[AVAILABLE DATA — start]

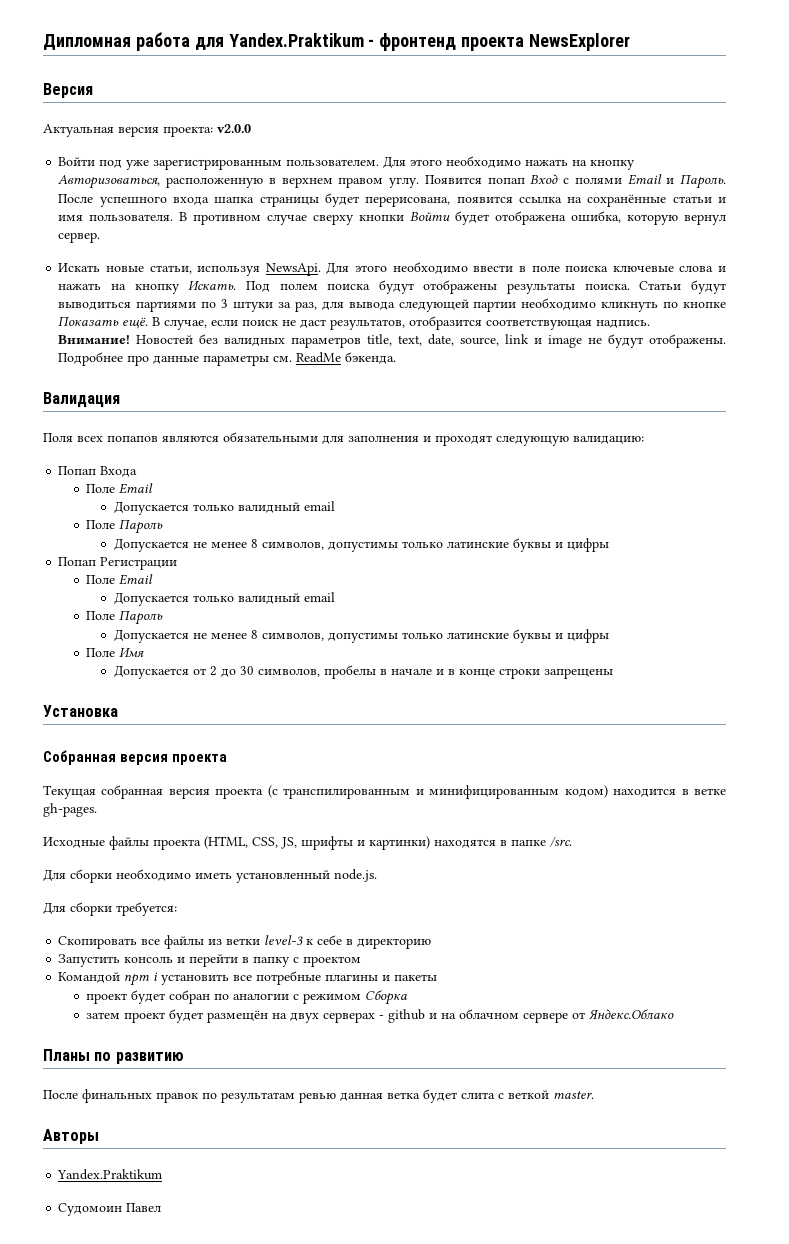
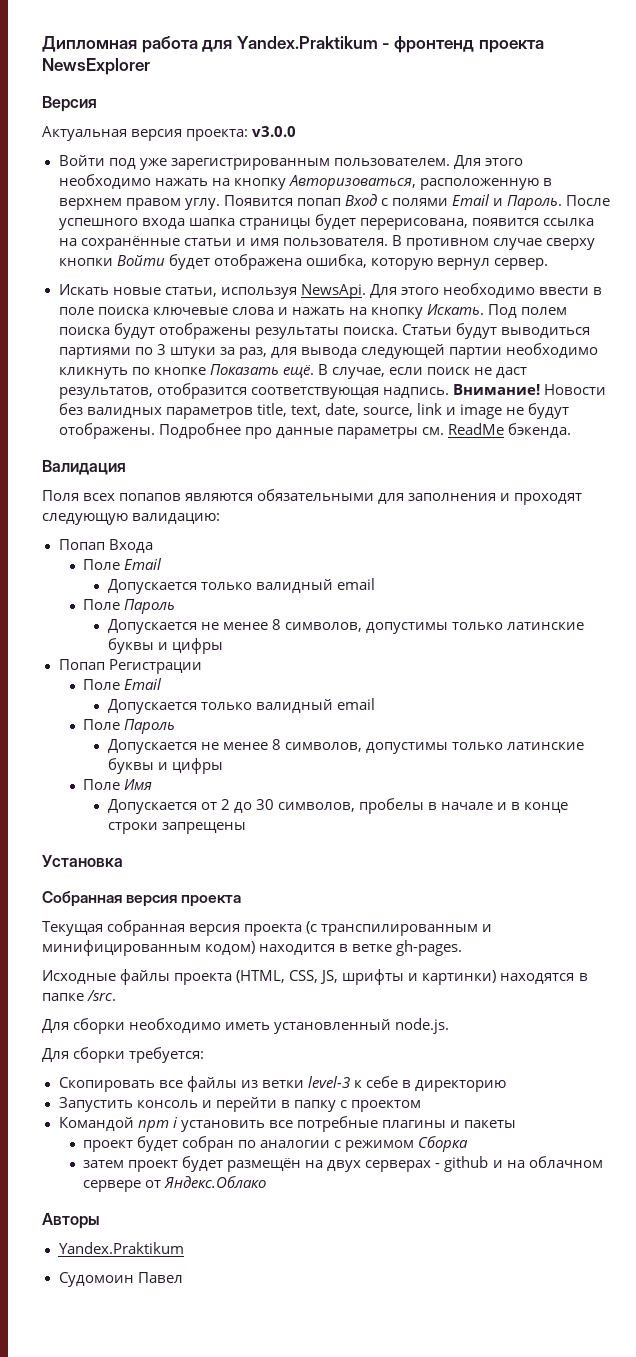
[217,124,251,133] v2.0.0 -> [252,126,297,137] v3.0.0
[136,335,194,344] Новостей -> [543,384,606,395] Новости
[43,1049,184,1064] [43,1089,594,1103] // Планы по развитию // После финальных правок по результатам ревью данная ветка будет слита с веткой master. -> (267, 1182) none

[AVAILABLE DATA — finish]
[AVAILABLE DATA — start]

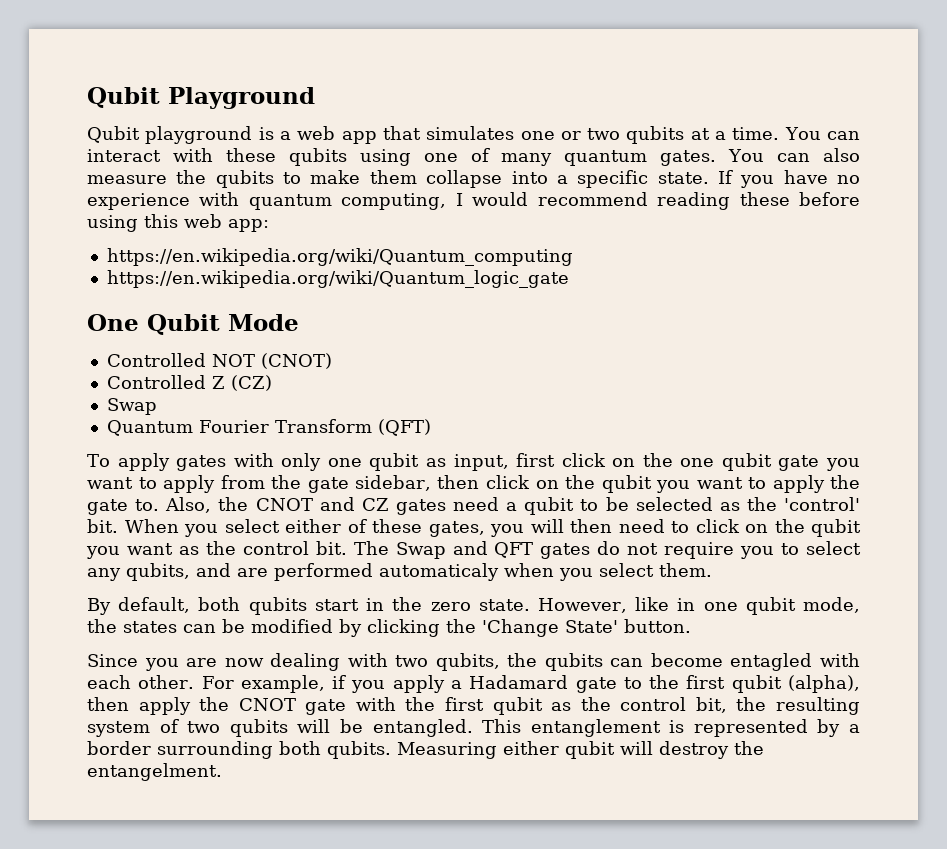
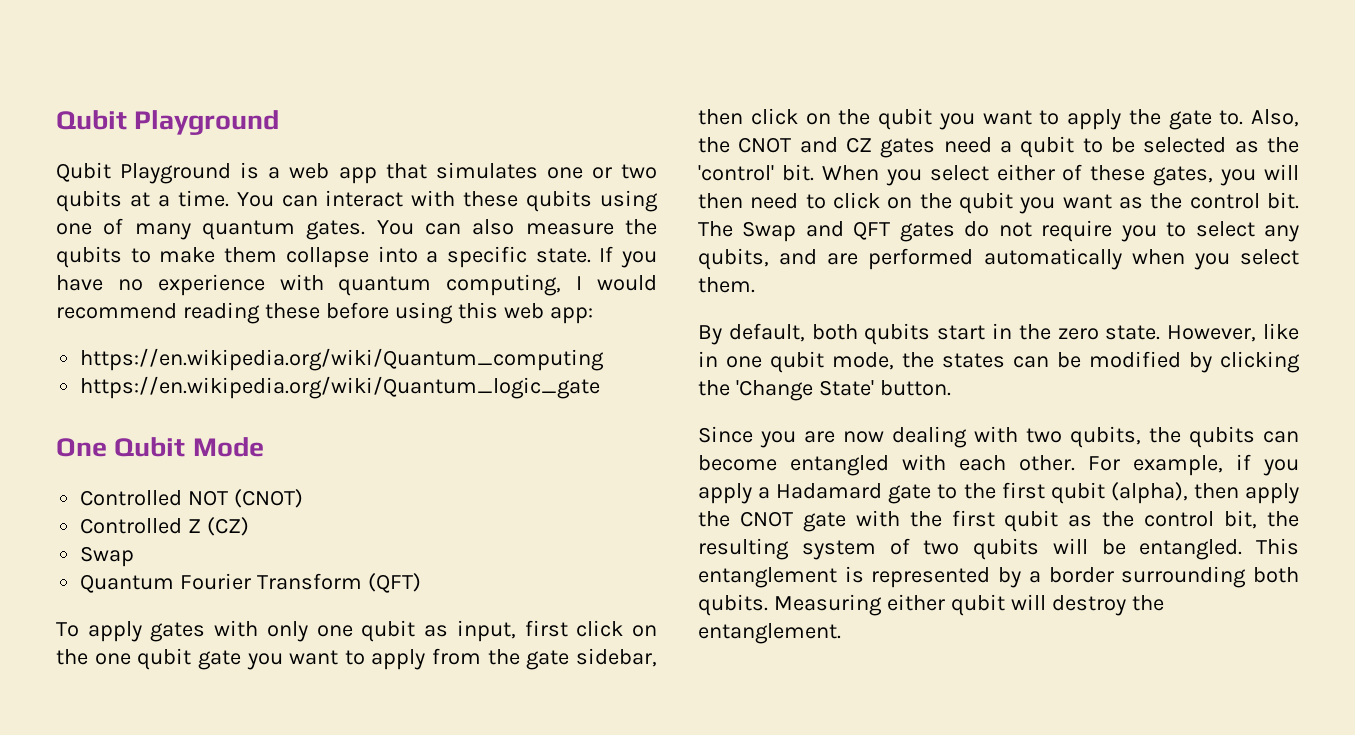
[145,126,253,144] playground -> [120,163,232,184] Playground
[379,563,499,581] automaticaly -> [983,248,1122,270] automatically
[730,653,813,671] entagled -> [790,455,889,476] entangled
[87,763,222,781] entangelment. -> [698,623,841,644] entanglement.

[AVAILABLE DATA — finish]

WHAT IS REQUIRED:
In your answer, include only the lines above starting at the line that holds "[379,563,499,581] automaticaly ->" and ending at the line that holds "[87,763,222,781] entangelment. ->", copied exactly.

ANSWER BOX:
[379,563,499,581] automaticaly -> [983,248,1122,270] automatically
[730,653,813,671] entagled -> [790,455,889,476] entangled
[87,763,222,781] entangelment. -> [698,623,841,644] entanglement.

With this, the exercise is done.